Ma belle-mère entrait dans notre chambre tous les soirs à trois heures précises, pendant que nous dormions : une nuit, nous avons fait semblant de dormir pour enfin comprendre ce qu’elle voulait vraiment.
Mon mari et moi vivons chez ma belle-mère en attendant de trouver notre propre logement.

Le jour, elle semblait être une femme ordinaire : calme, équilibrée, attentionnée. Mais la nuit, quelque chose changeait. Chaque nuit, à trois heures du matin précises, elle entrait dans notre chambre sans frapper, une petite lampe de poche à la main.
Elle se fichait que nous dormions et qu’elle nous ait réveillés. Quand nous lui avons demandé pourquoi elle avait fait ça, sa seule réponse a été :
– Je voulais juste voir ce que vous faisiez.
— Maman, qu’est-ce qu’on pouvait bien faire à trois heures du matin ? On dormait. Retourne dans ta chambre, dit mon mari d’une voix fatiguée.
Mais la nuit suivante, cela s’est reproduit. Et encore la nuit d’après.

J’étais épuisée. J’ai commencé à avoir des problèmes de sommeil : après ses visites nocturnes, nous avions du mal à nous rendormir pendant longtemps, et à six heures, nous devions nous lever pour aller travailler. Désespérée, j’ai suggéré à mon mari :
Quand ta mère viendra, ne nous levons pas. Faisons semblant de dormir. Peut-être qu’alors nous comprendrons ce qu’elle veut vraiment.
Et cette nuit-là, elle est revenue dans notre chambre. Nous sommes restés allongés, les yeux fermés, essayant de ne pas respirer trop fort.
Elle est restée debout près du lit pendant plusieurs minutes, a braqué sa lampe torche sur nos visages et nous a appelés par nos noms. Nous n’avons pas répondu. Au bout de cinq minutes environ, elle est sortie silencieusement.
Le lendemain soir, déjà inquiète de ses visites nocturnes, j’ai pris une décision désespérée : j’ai poussé une vieille armoire devant la porte de la chambre pour qu’elle ne puisse pas entrer.

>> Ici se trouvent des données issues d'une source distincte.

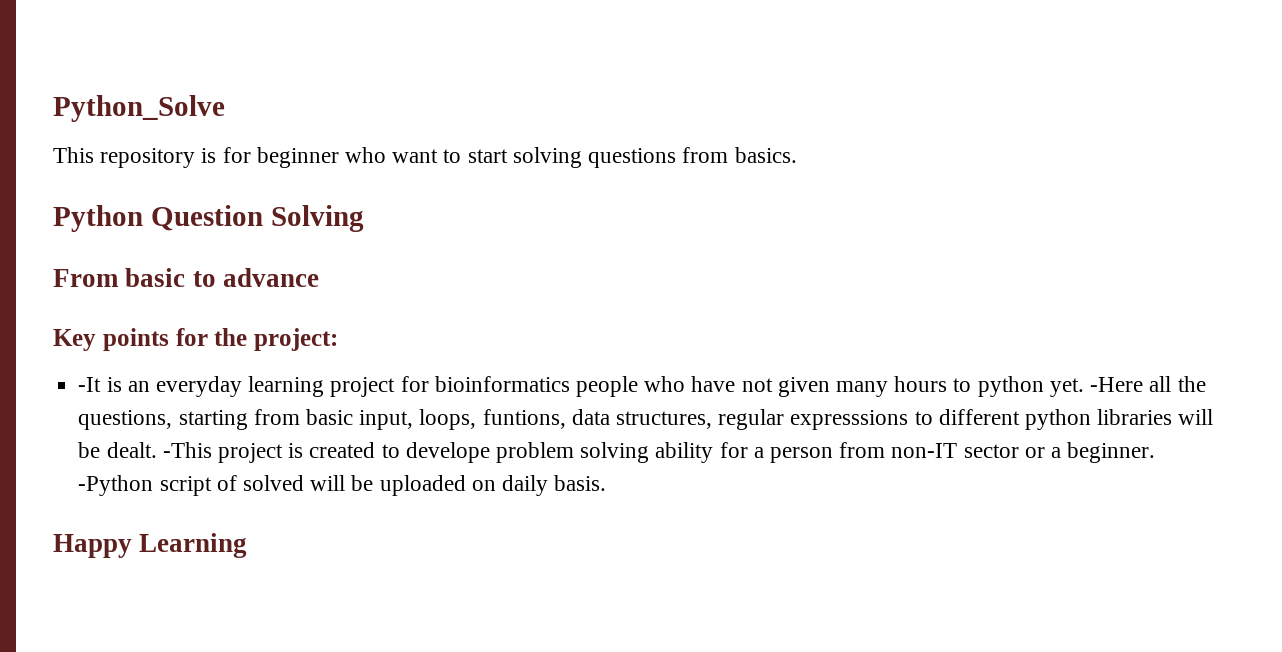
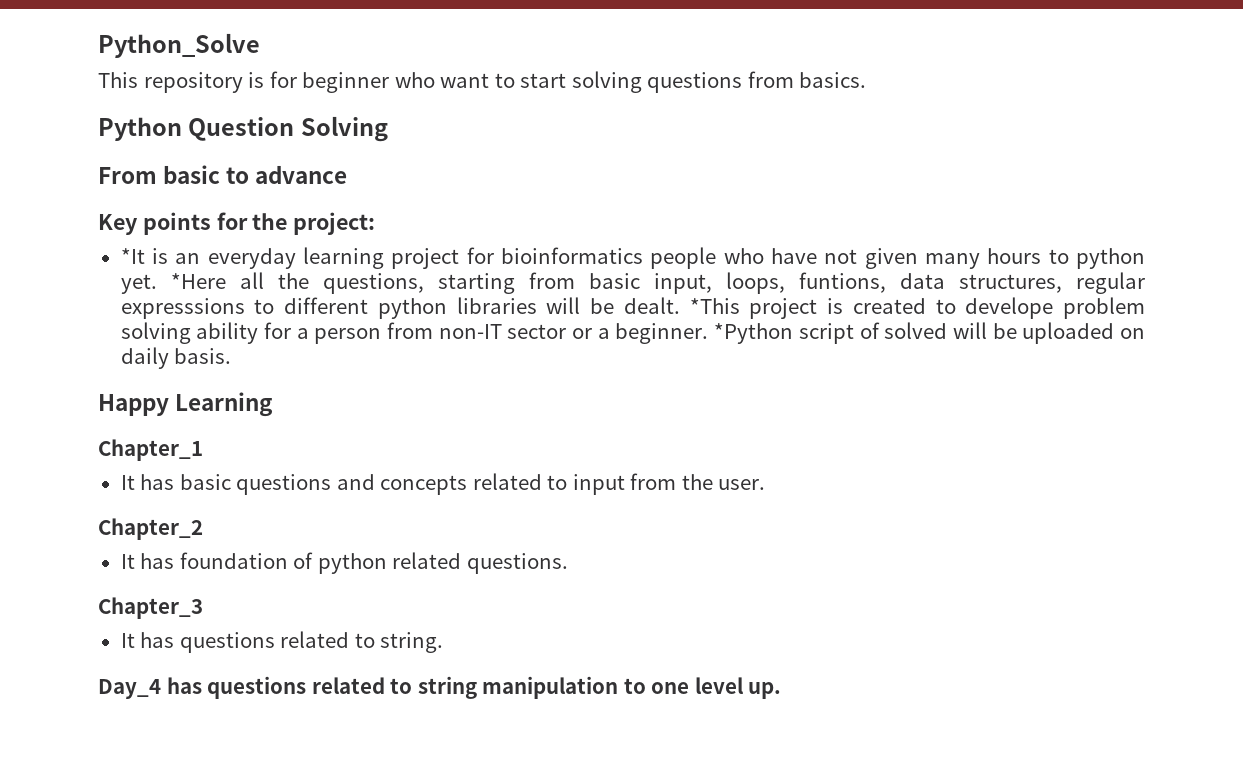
[78,377,102,392] -It -> [120,248,145,264] *It
[1090,377,1144,392] -Here -> [170,273,226,289] *Here
[162,442,212,458] -This -> [689,298,740,314] *This
[78,475,154,496] -Python -> [714,323,794,344] *Python
(248, 545) none -> [98,439,203,461] [120,473,766,495] [98,518,203,540] [120,552,568,574] [98,597,203,619] [120,631,444,653] [98,676,782,699] // Chapter_1 // It has basic questions and concepts related to input from the user. // Chapter_2 // It has foundation of python related questions. // Chapter_3 // It has questions related to string. // Day_4 has questions related to string manipulation to one level up.

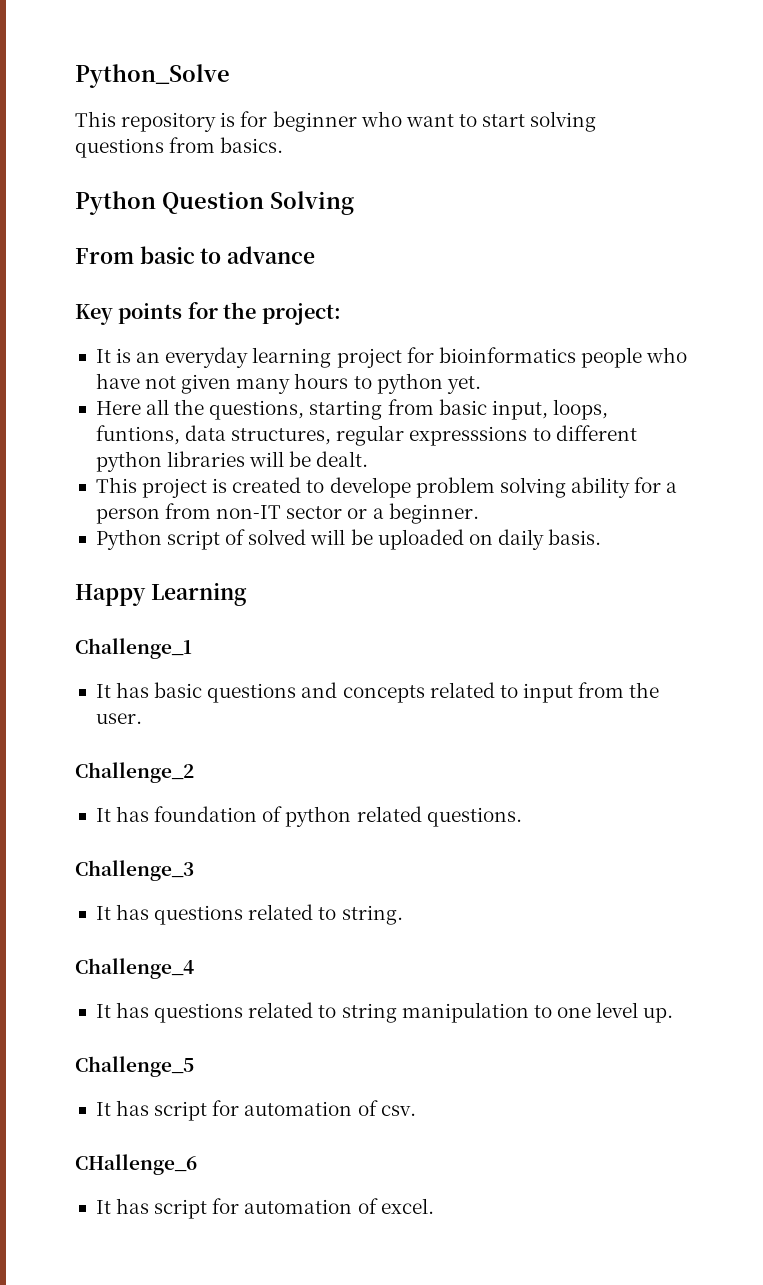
[120,248,145,264] *It -> [95,349,111,363] It
[170,273,226,289] *Here -> [95,401,141,415] // Here
[689,298,740,314] *This -> [95,477,137,493] // This
[714,323,794,344] *Python -> [95,529,162,550] // Python
[98,439,203,461] Chapter_1 -> [75,638,192,659] Challenge_1
[98,518,203,540] Chapter_2 -> [75,762,194,783] Challenge_2
[98,597,203,619] Chapter_3 -> [75,860,194,881] Challenge_3
[98,679,161,699] Day_4 -> [75,958,194,979] [95,1004,111,1018] Challenge_4 // It
(782, 690) none -> [75,1056,194,1077] [95,1100,416,1121] [75,1154,197,1175] [95,1198,434,1219] // Challenge_5 // It has script for automation of csv. // CHallenge_6 // It has script for automation of excel.

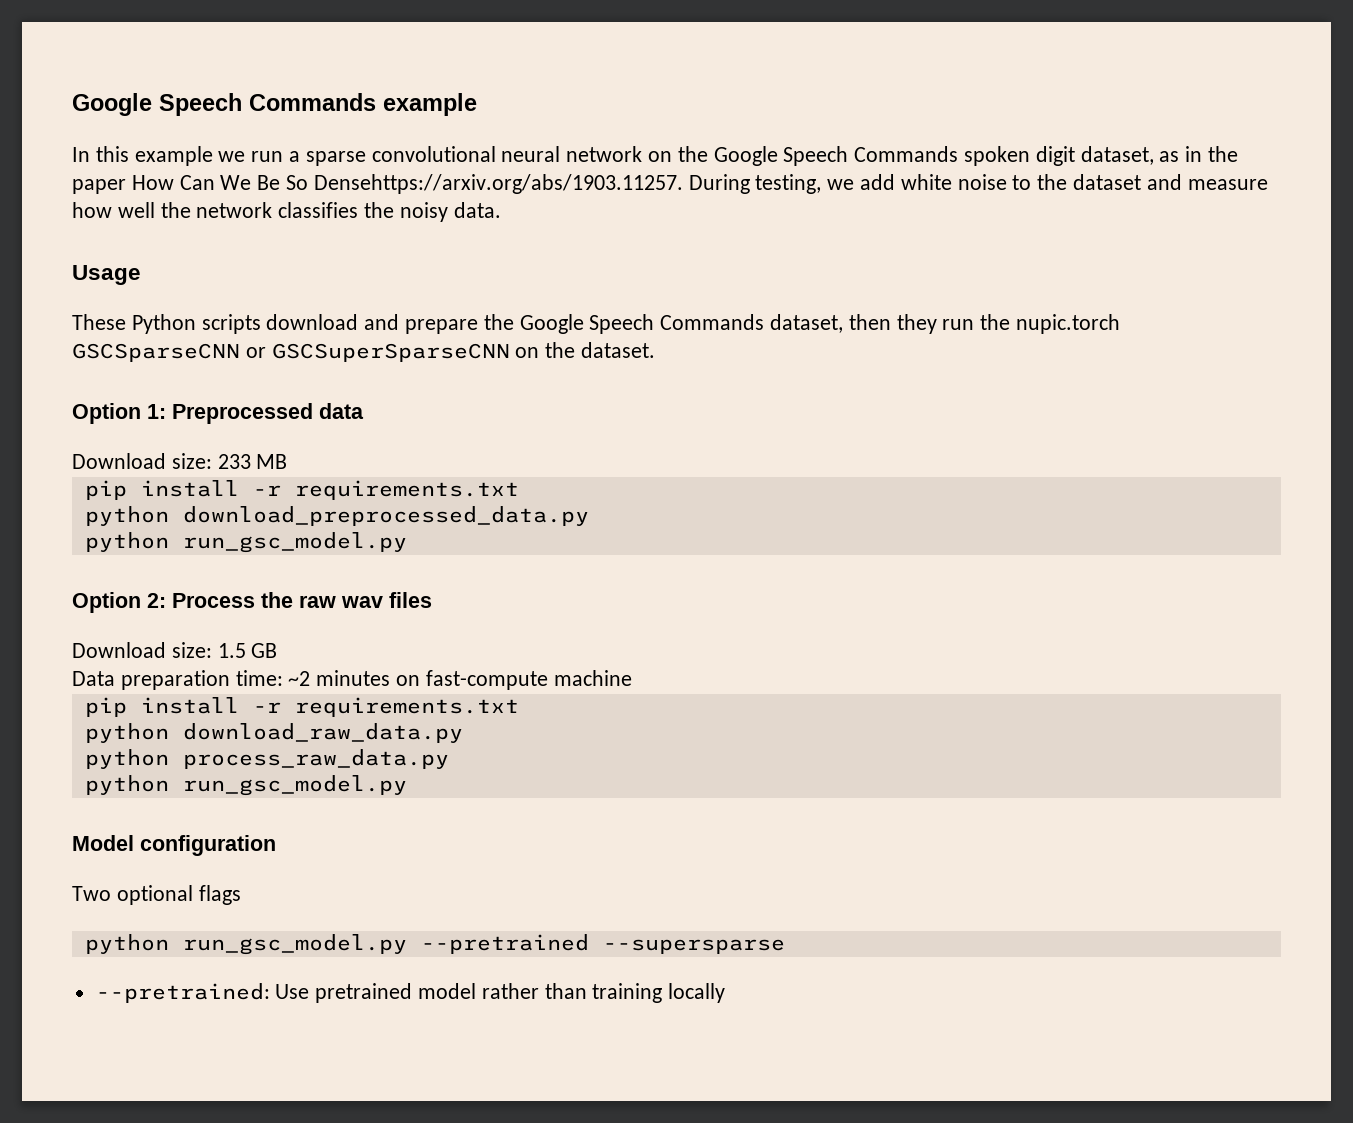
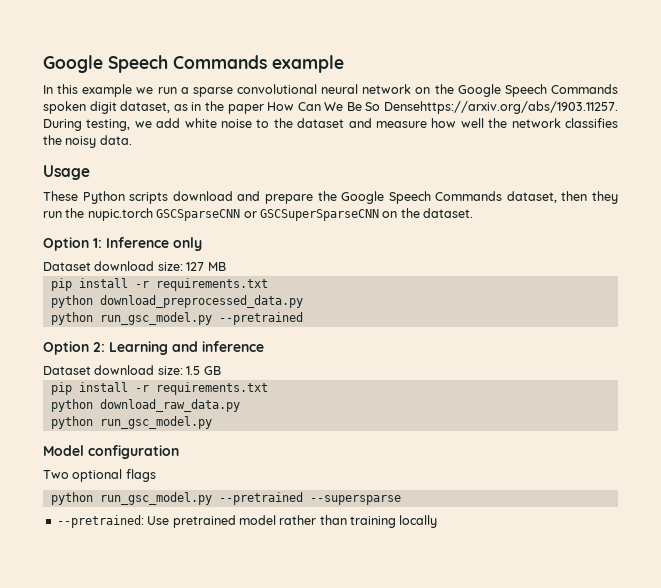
[172,403,364,424] [72,453,251,469] Preprocessed data // Download size: 233 -> [106,237,202,251] [43,261,205,271] Inference only // Dataset download size: 127
(407, 542) none -> [218,312,303,325] --pretrained
[172,592,432,608] [72,642,278,658] [72,670,632,690] Process the raw wav files // Download size: 1.5 GB // Data preparation time: ~2 minutes on fast-compute machine -> [109,341,264,355] [43,365,221,375] Learning and inference // Dataset download size: 1.5 GB
[84,749,449,769] // python process_raw_data.py -> (240, 405) none

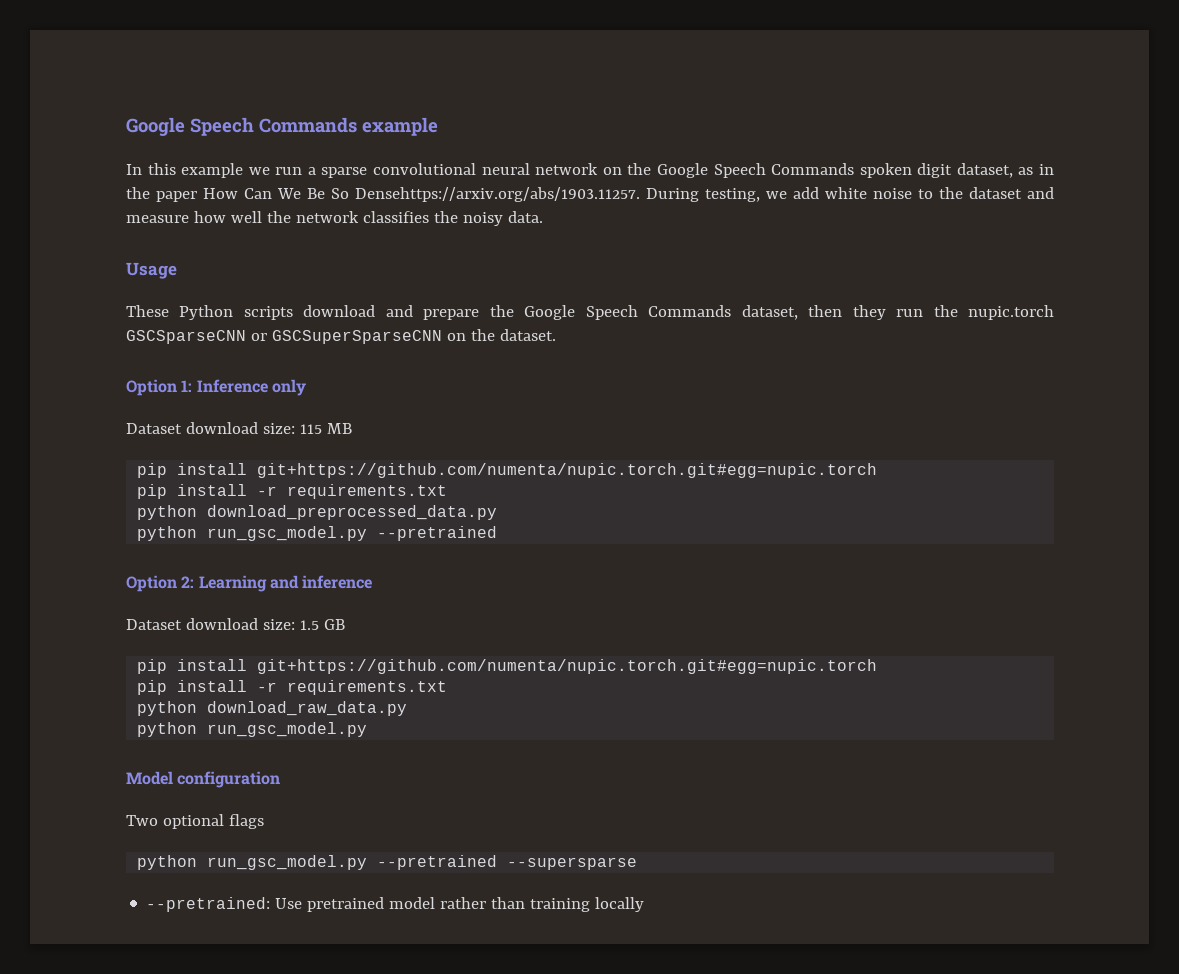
[186,262,205,271] 127 -> [299,424,322,434] 115
(226, 266) none -> [137,463,878,478] // pip install git+https://github.com/numenta/nupic.torch.git#egg=nupic.torch
(221, 370) none -> [137,659,878,674] // pip install git+https://github.com/numenta/nupic.torch.git#egg=nupic.torch

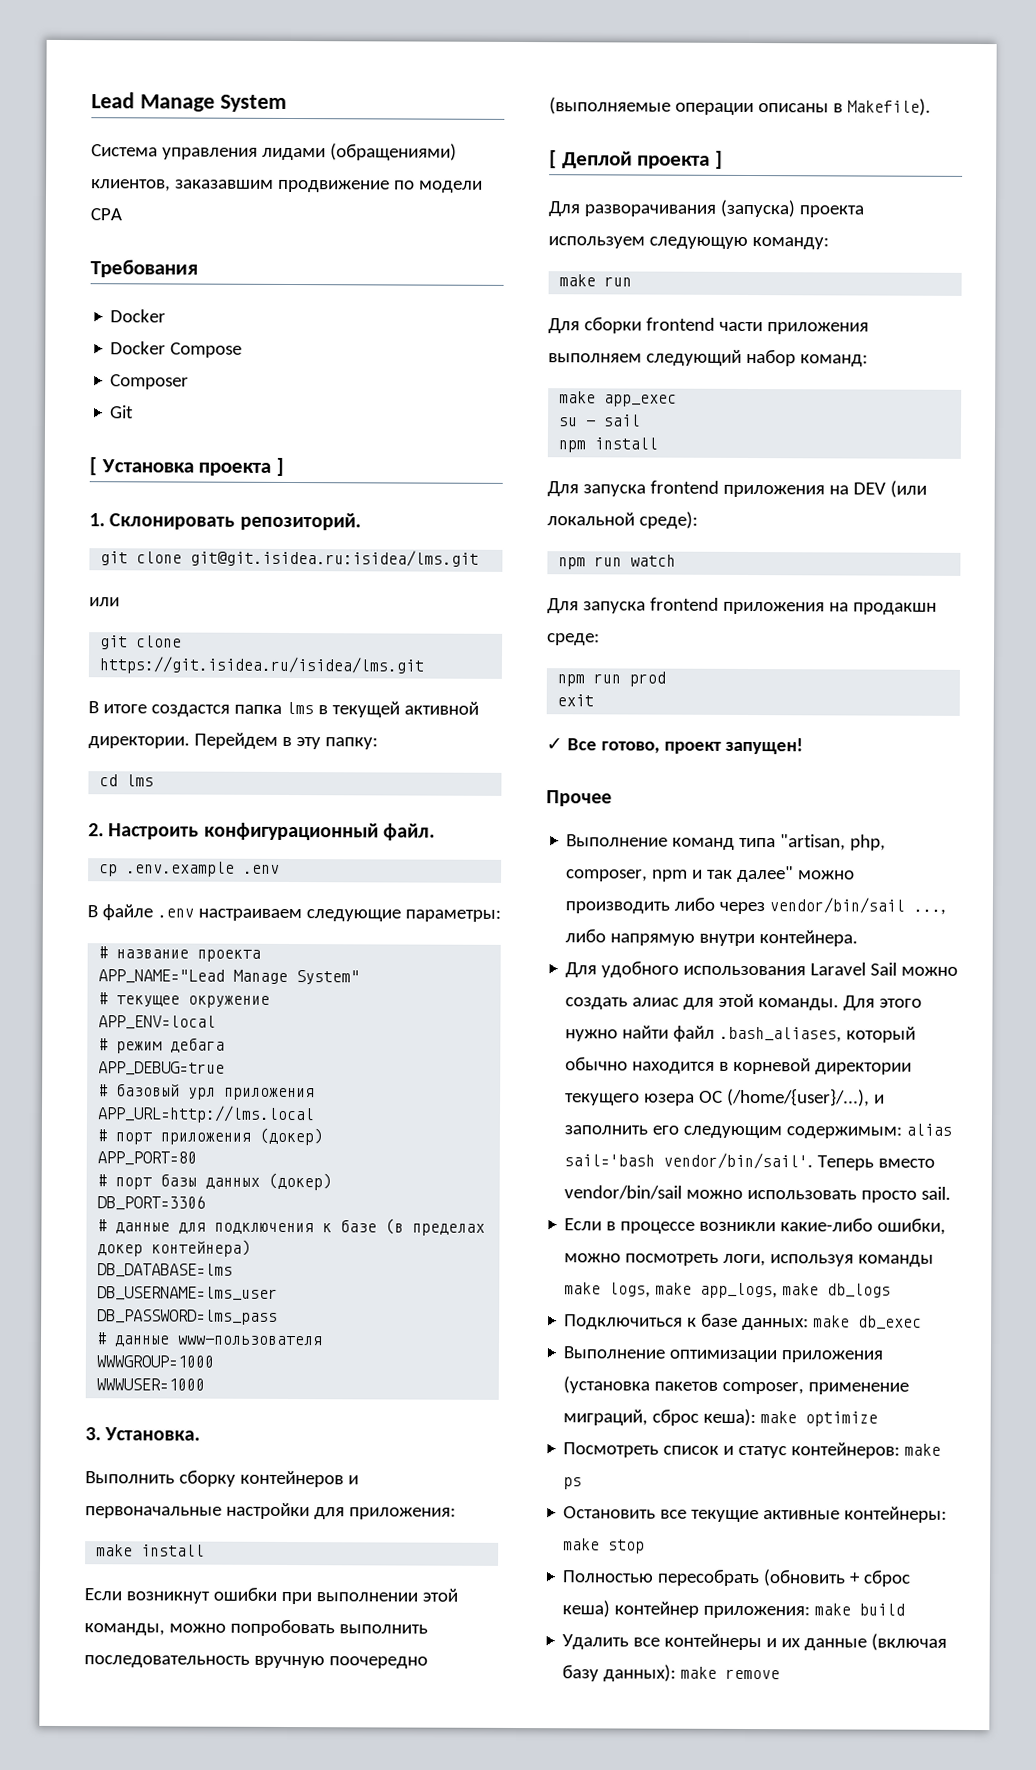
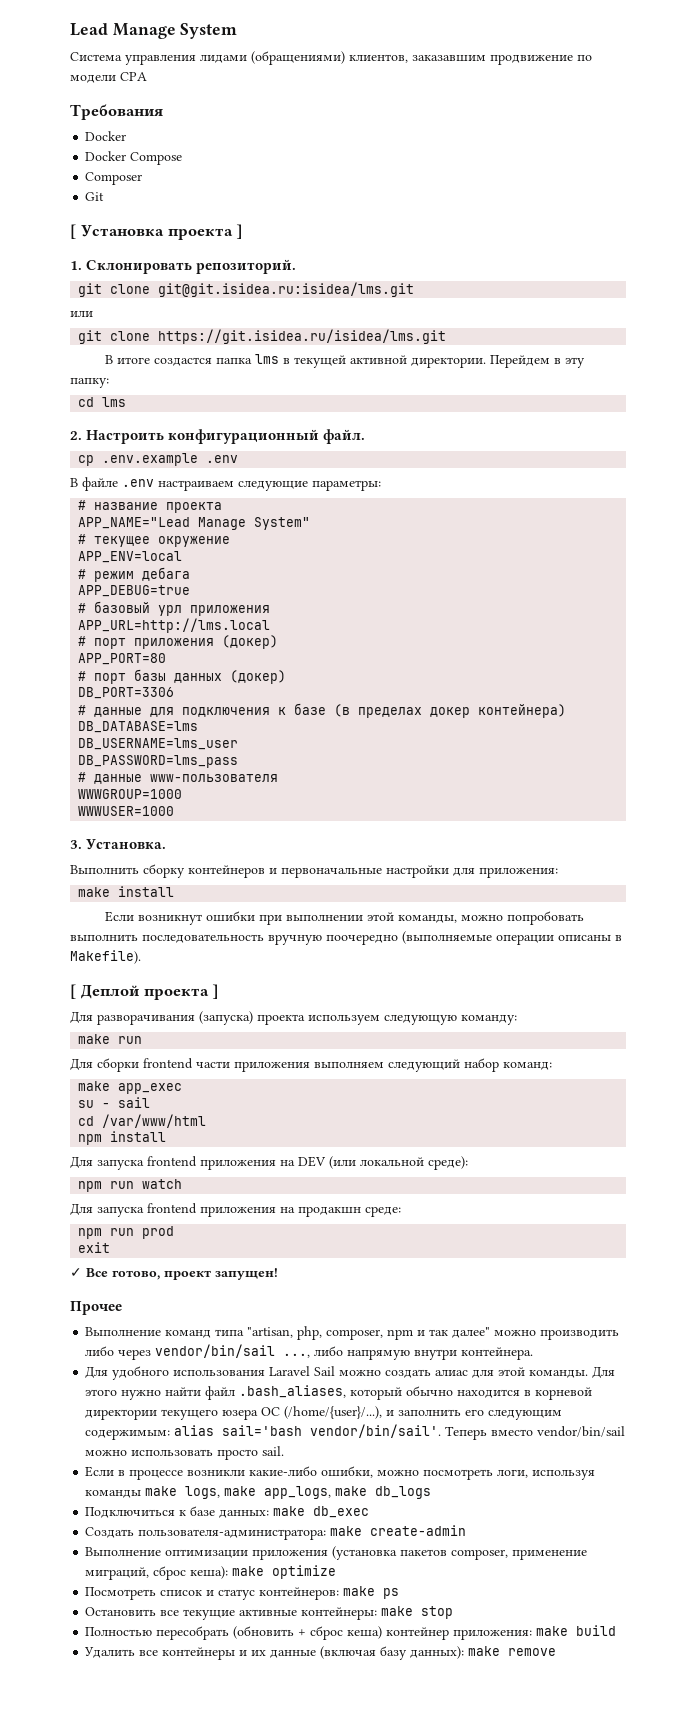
(642, 420) none -> [78,1114,207,1128] // cd /var/www/html
(923, 1322) none -> [85,1525,467,1540] // Создать пользователя-администратора: make create-admin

Cette nuit-là, nous avons dormi profondément, pour la première fois depuis longtemps. Mais au matin, une véritable horreur nous attendait : nous avons trouvé ma belle-mère dans son lit. Elle ne respirait plus. Son corps était froid.
L’ambulance est arrivée rapidement. Les médecins ont dit qu’il s’agissait d’un infarctus soudain.
— Le décès est survenu il y a environ cinq heures, — a déclaré l’un d’eux.
« Alors… à trois heures du matin », ai-je murmuré. Et je me suis figée à mes propres mots.

Parce que chaque jour, elle entrait dans notre chambre à la même heure précise. Pourquoi ? Pour s’assurer que nous allions bien ? Ou parce qu’elle-même sentait la fin approcher et tentait d’y échapper ?
Ou peut-être que, cette nuit-là, quand nous ne lui avons pas ouvert la porte, quelque chose en elle a fini par céder…
Je n’ai jamais trouvé la réponse. Pour moi, cela restera à jamais un mystère.